The funicular now has a reason for being. I've connected the upper station to a 104 ft. long (at 1:24 scale) suspension foot bridge that leads to the re-modeled Treehouse Complex. The two supporting cables of the bridge run through holes drilled in each plank, and are attached to steel disks on the station by magnets to prevent any damage to the station from a heavy falling branch or strong winds. If the bridge is overly stressed, it will automatically disconnect and protect the station. The other end of the cables are attached to the elevator boarding platform at the tree house with miniature turnbuckles for adjusting tension and extension springs to allow for slight motions. The stainless steel cables are the same 1/32" stainless steel cable used in the funicular. The tree house along with a restaurant, salon, gazebo and lodge now has a new Victorian elevator to travel between levels, and it really works!

see photos (after Supercar and Trolley) here: https://www.flickr.com/photos/jlcarmichael/


----------



## placitassteam (Jan 2, 2008)

That is a spectacular setup! I would love to see it in person.


----------



## John Carmichael (Jan 18, 2016)

You'd be most welcome!

thanks a lot


----------



## Boogiesg (Jul 31, 2020)

This is a really nice write up. Thanks for sharing your work.


----------



## OldNoob (Apr 30, 2016)

Amazing work!

 I could not figure out those frogs at all until i saw that only one side of the axle is double flanged


----------



## John Carmichael (Jan 18, 2016)

OldNoob said:


> Amazing work!
> 
> I could not figure out those frogs at all until i saw that only one side of the axle is double flanged


You're not alone. The first time I saw a photo of a funicular ABT switch it took me three days to figure it out. One problem was that I couldn't find any photos or drawings of the wheels! If you look at all the funicular photos and videos that tourists put on the internet, you can never see the wheels clearly! Finally after much searching, I located a photo of a funicular wheel set in a museum in Japan. That confirmed it. Even the train guys have a hard time figuring it out if they don't see the wheels. This is what makes them so much fun.

Thanks for tuning in.


----------



## John Carmichael (Jan 18, 2016)

Here is that photo I mentioned of a real funicular's double flanged and flangeless wheels. Thought you'd like to see the real ones. 
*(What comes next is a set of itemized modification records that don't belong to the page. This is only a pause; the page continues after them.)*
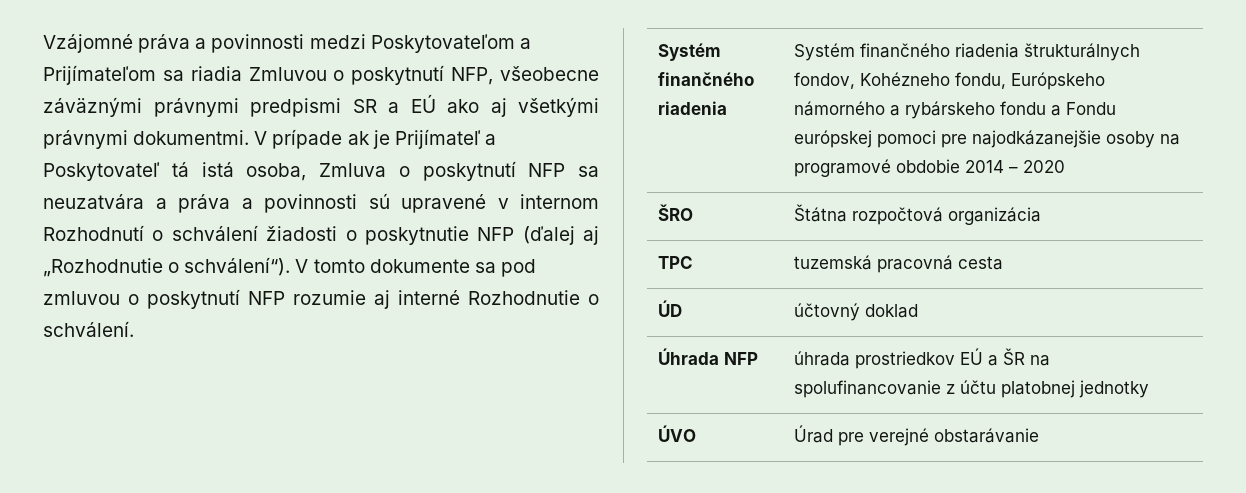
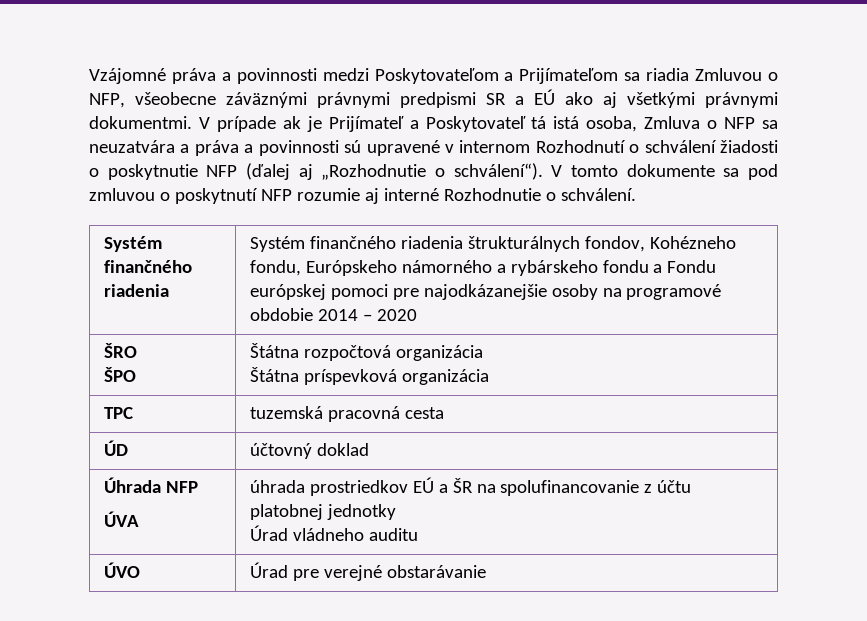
- Vzájomné práva a povinnosti medzi Poskytovateľom a Prijímateľom sa riadia Zmluvou o poskytnutí NFP, všeobecne záväznými právnymi predpismi SR a EÚ ako aj všetkými právnymi dokumentmi.
+ Vzájomné práva a povinnosti medzi Poskytovateľom a Prijímateľom sa riadia Zmluvou o NFP, všeobecne záväznými právnymi predpismi SR a EÚ ako aj všetkými právnymi dokumentmi.
- V prípade ak je Prijímateľ a Poskytovateľ tá istá osoba, Zmluva o poskytnutí NFP sa neuzatvára a práva a povinnosti sú upravené v internom Rozhodnutí o schválení žiadosti o poskytnutie NFP (ďalej aj „Rozhodnutie o schválení“).
+ V prípade ak je Prijímateľ a Poskytovateľ tá istá osoba, Zmluva o NFP sa neuzatvára a práva a povinnosti sú upravené v internom Rozhodnutí o schválení žiadosti o poskytnutie NFP (ďalej aj „Rozhodnutie o schválení“).
- ŠRO | Štátna rozpočtová organizácia
+ ŠRO
+ ŠPO | Štátna rozpočtová organizácia
+ Štátna príspevková organizácia
- Úhrada NFP | úhrada prostriedkov EÚ a ŠR na spolufinancovanie z účtu platobnej jednotky
+ Úhrada NFP
+ ÚVA | úhrada prostriedkov EÚ a ŠR na spolufinancovanie z účtu platobnej jednotky
+ Úrad vládneho auditu

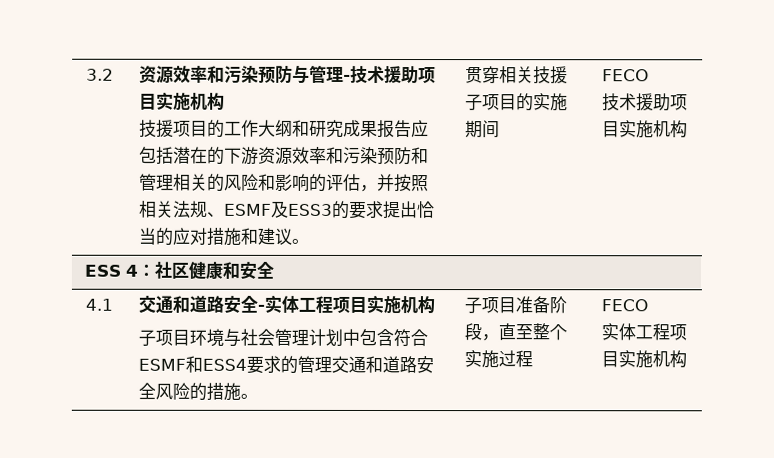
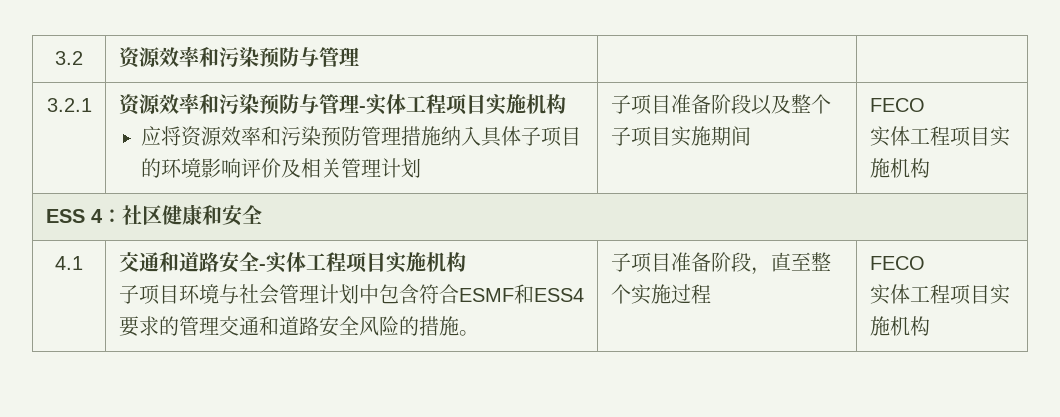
- 资源效率和污染预防与管理-技术援助项目实施机构
- 技援项目的工作大纲和研究成果报告应包括潜在的下游资源效率和污染预防和管理相关的风险和影响的评估，并按照相关法规、ESMF及ESS3的要求提出恰当的应对措施和建议。 | 贯穿相关技援子项目的实施期间 | FECO
- 技术援助项目实施机构
+ 资源效率和污染预防与管理 | |
+ 3.2.1 | 资源效率和污染预防与管理-实体工程项目实施机构
+ 应将资源效率和污染预防管理措施纳入具体子项目的环境影响评价及相关管理计划 | 子项目准备阶段以及整个子项目实施期间 | FECO
+ 实体工程项目实施机构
Note the flangeless wheel is proportionately wider than the one on my model. This is because the real one probably had wider cable gaps in the switch. Wider cable gaps and wider flangeless wheels are used when extra space is needed to allow space for a rack & pinon gear braking system (for emergencies and for slowing down when approaching stations or to counteract imbalance caused by two cars that have different weights (passengers or cargo).


----------



## hcampbell (Jan 2, 2008)

There is another solution to passing, not too good for passenger traffic, I suspect.
The fun starts at about 5:30 on the video.





Harvey C.


----------



## Scott (Jan 29, 2008)

Wow, such great work of a little modelled prototype. Good onya mate.


----------



## John Carmichael (Jan 18, 2016)

_Garden Railroading News_ has just published an article I wrote about my G-Scale Funicular titled: "Building a G-Scale Funicular Garden Railway" page 18.
See: https://dl.orangedox.com/2022.4GRNews.July-Aug.2022


----------



## Pete Thornton (Jan 2, 2008)

John Carmichael said:


> _Garden Railroading News_ has just published an article I wrote


I just read it. Great article and a great railway item. Almost got me thinking about making one. . .


----------